● WORK TO BE COMPLETED
In the data below, find the line with "tax: 10.36 -> 10.63" and the line with "delivery date: 2017-10-13 -> 2017-10-08", then restate both and every line between them exactly, minus the pictures.

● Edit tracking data
╔══

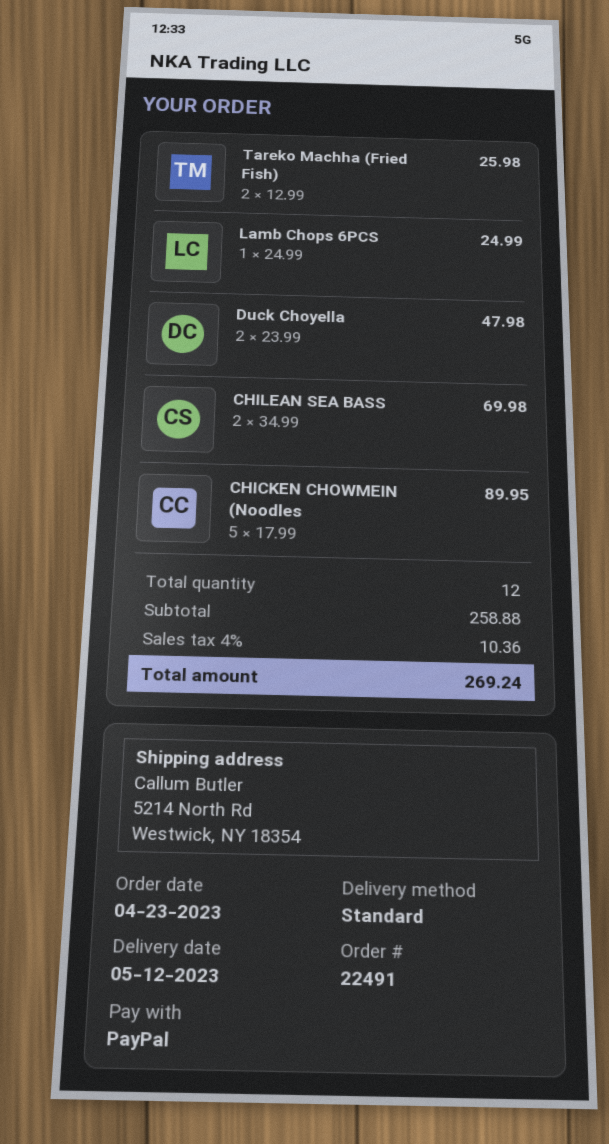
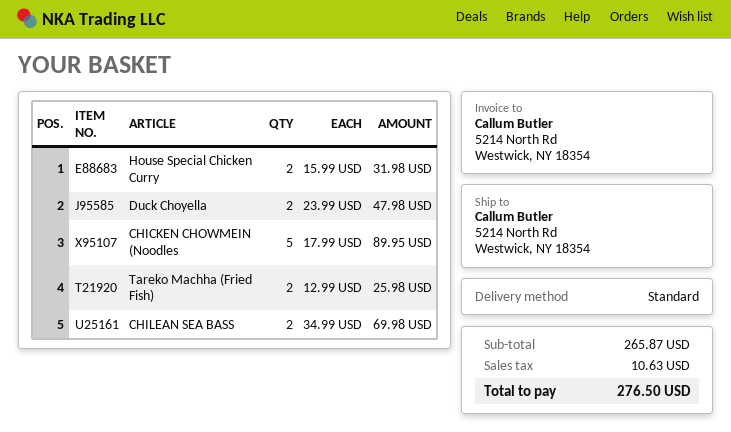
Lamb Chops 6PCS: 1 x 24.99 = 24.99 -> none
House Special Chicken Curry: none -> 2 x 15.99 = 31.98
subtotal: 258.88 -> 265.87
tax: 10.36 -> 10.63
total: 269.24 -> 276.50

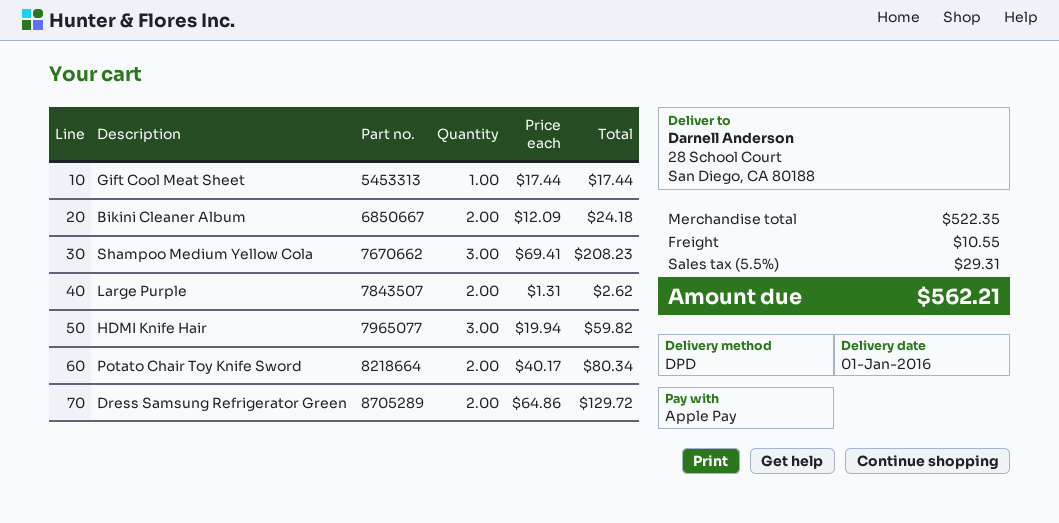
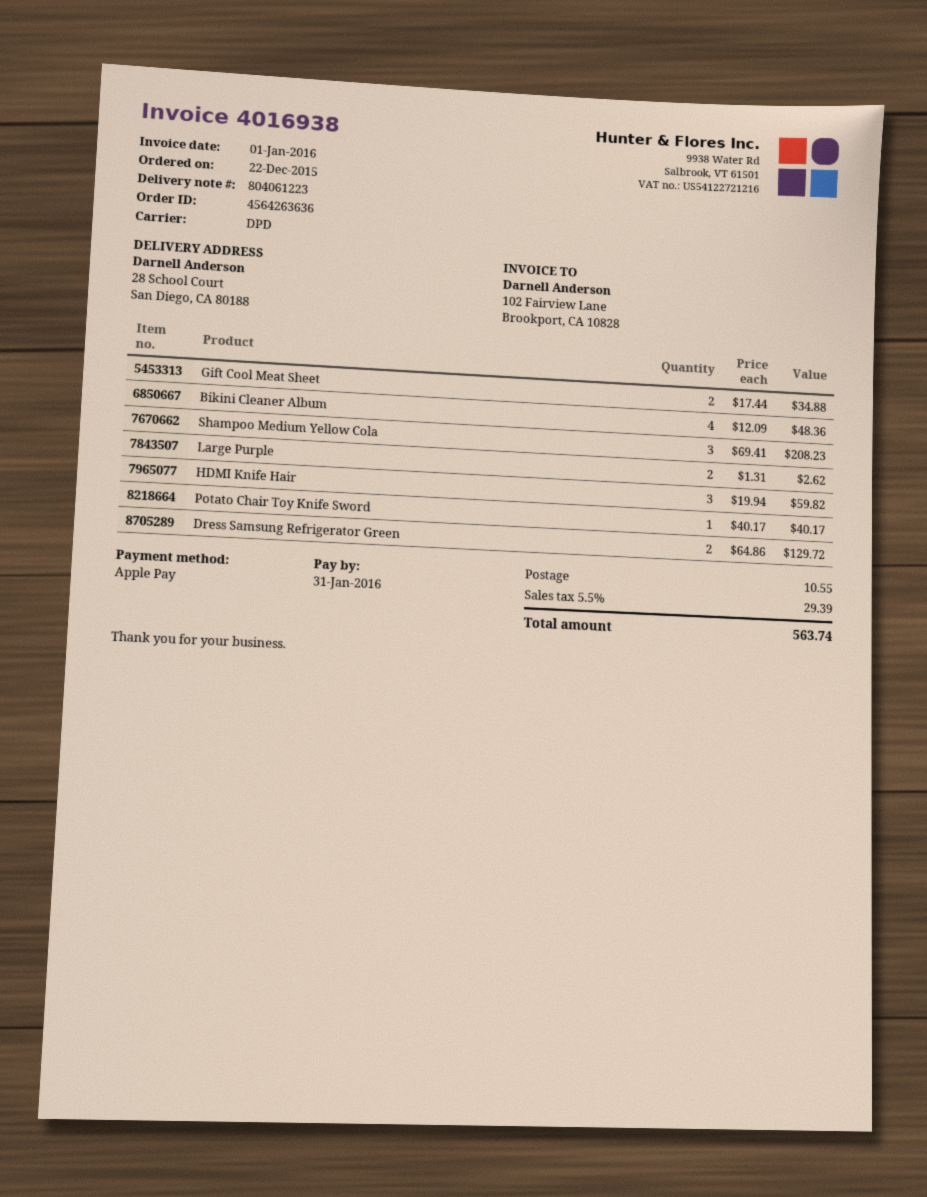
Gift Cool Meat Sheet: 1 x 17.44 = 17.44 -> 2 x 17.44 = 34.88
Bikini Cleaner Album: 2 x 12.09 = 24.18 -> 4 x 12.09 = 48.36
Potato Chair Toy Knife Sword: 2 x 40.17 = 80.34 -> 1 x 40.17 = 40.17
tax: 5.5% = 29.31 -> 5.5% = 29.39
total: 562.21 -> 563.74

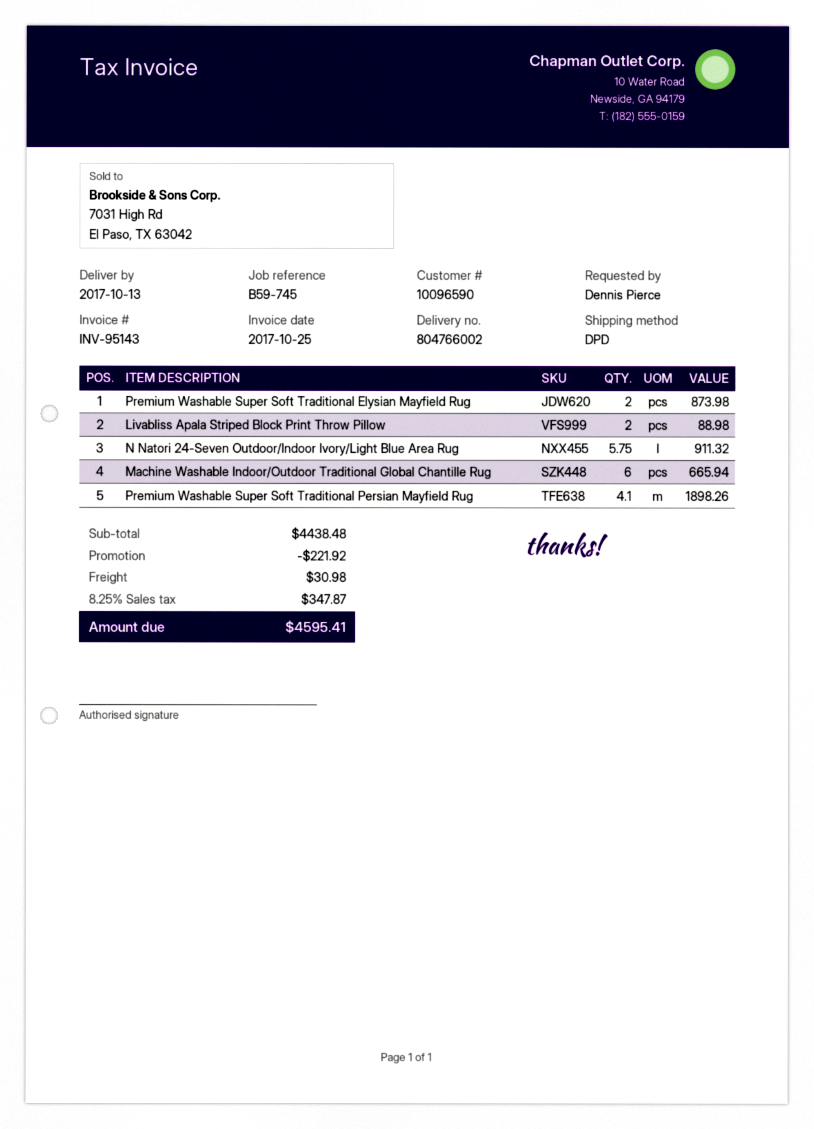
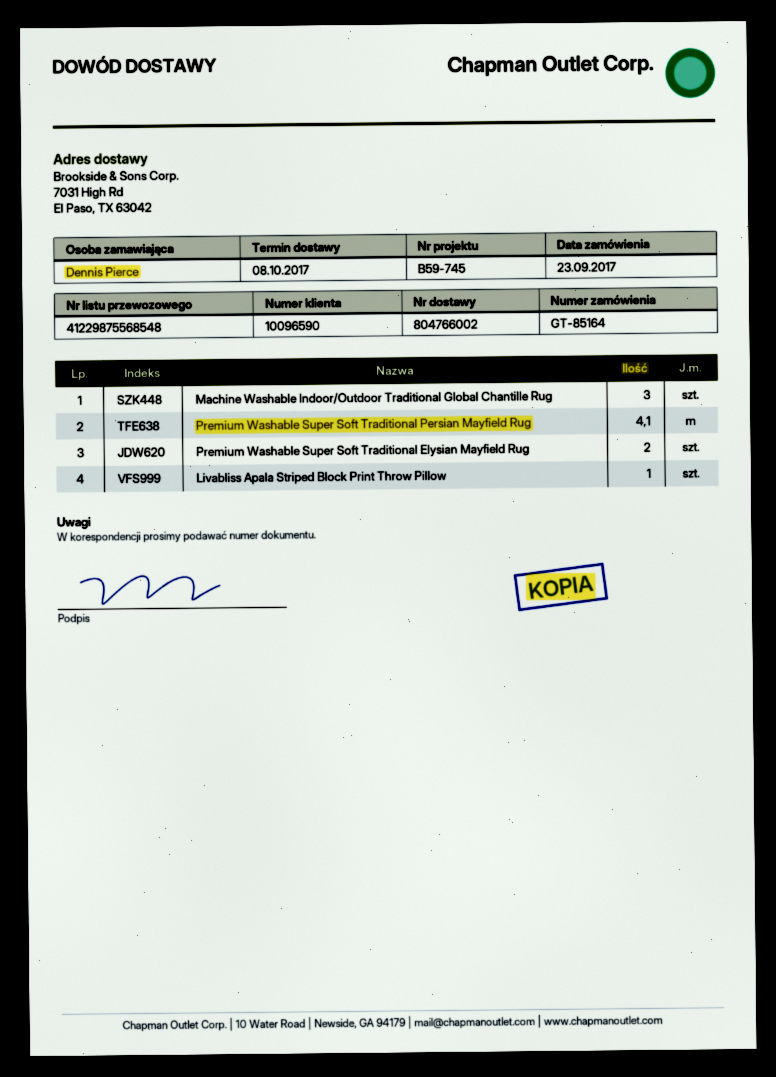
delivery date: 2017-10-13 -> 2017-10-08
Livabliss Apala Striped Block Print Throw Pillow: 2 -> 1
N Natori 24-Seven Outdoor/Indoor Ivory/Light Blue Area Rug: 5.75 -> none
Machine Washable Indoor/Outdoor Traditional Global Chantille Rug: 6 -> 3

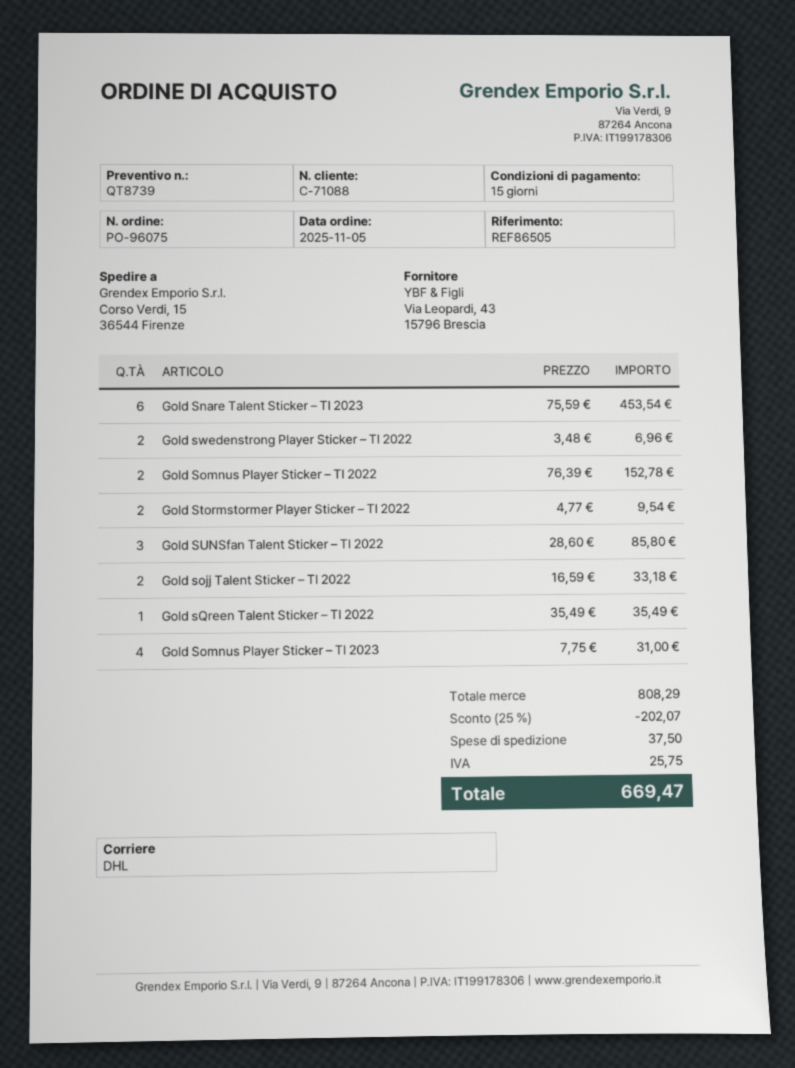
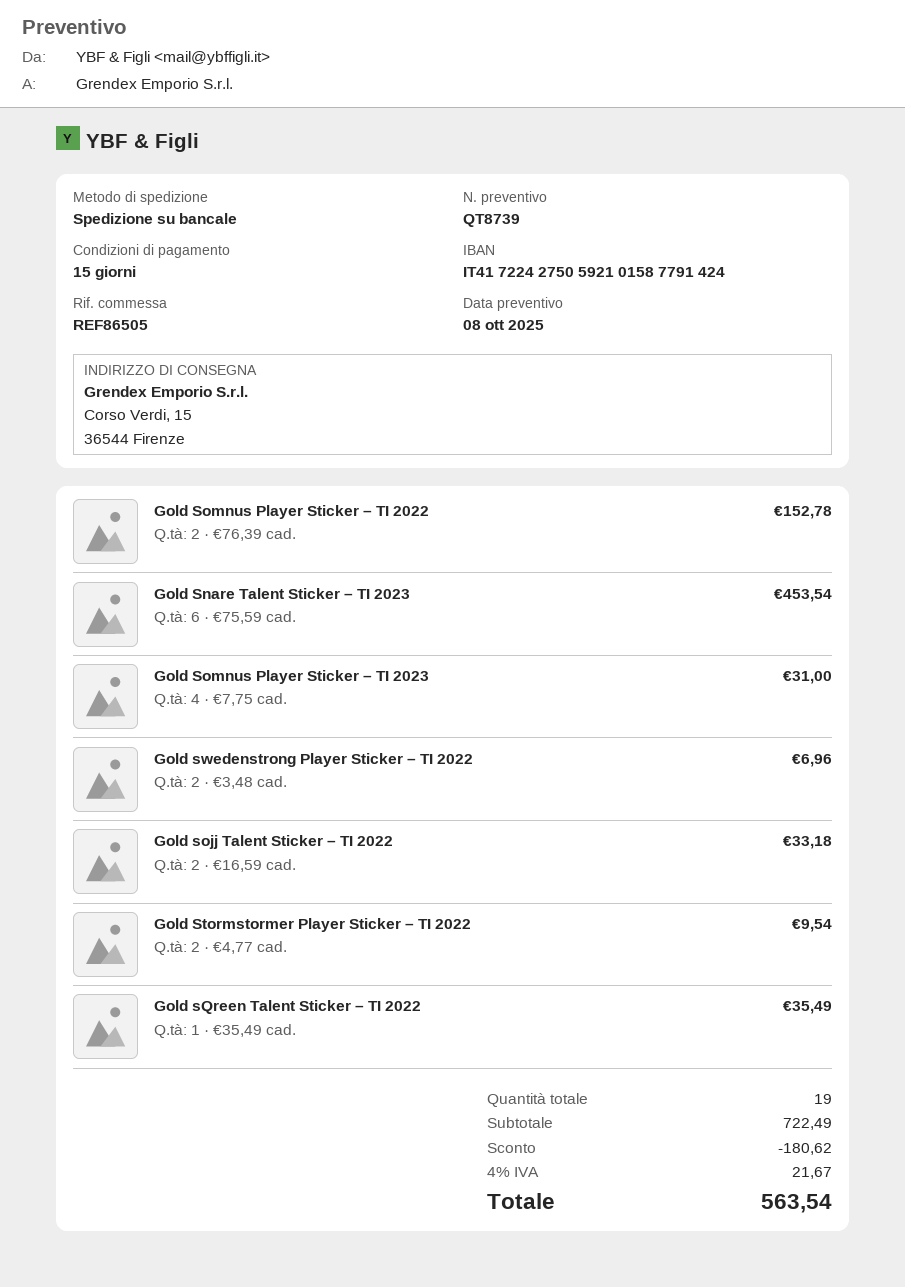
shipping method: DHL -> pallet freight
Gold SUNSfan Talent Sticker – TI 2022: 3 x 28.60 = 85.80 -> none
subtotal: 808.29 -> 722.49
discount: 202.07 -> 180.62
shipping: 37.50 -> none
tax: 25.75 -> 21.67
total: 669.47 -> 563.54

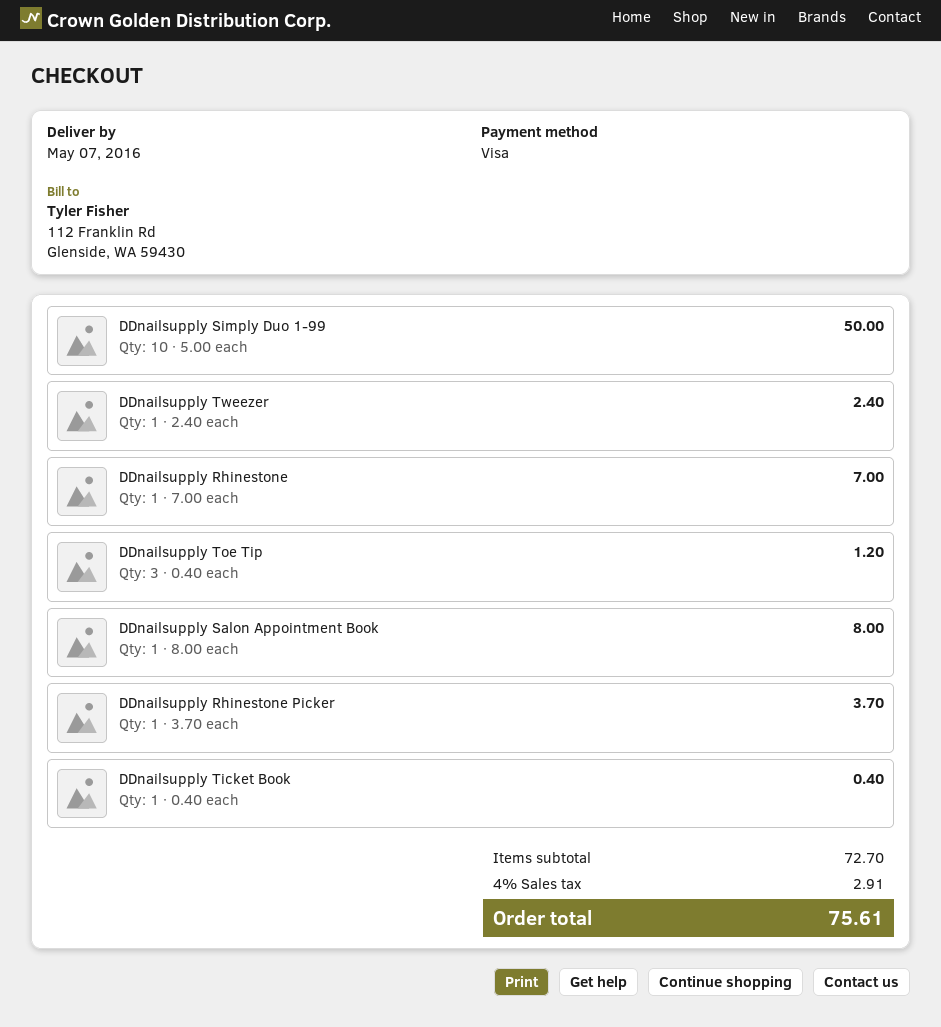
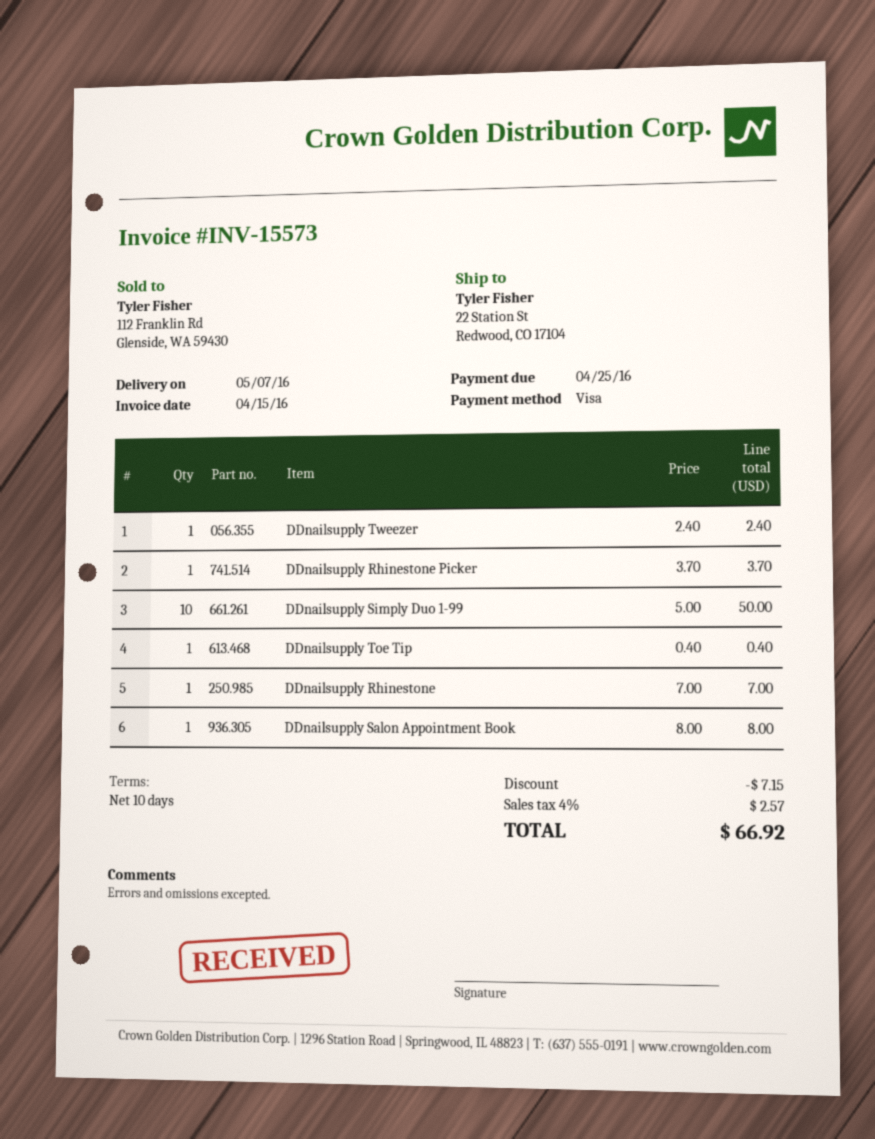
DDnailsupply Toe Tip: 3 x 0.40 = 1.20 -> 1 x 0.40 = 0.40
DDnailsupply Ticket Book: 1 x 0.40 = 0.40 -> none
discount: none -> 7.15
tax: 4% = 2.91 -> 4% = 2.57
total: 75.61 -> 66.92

╚══

● EXERCISE ANSWER
tax: 10.36 -> 10.63
total: 269.24 -> 276.50

Gift Cool Meat Sheet: 1 x 17.44 = 17.44 -> 2 x 17.44 = 34.88
Bikini Cleaner Album: 2 x 12.09 = 24.18 -> 4 x 12.09 = 48.36
Potato Chair Toy Knife Sword: 2 x 40.17 = 80.34 -> 1 x 40.17 = 40.17
tax: 5.5% = 29.31 -> 5.5% = 29.39
total: 562.21 -> 563.74

delivery date: 2017-10-13 -> 2017-10-08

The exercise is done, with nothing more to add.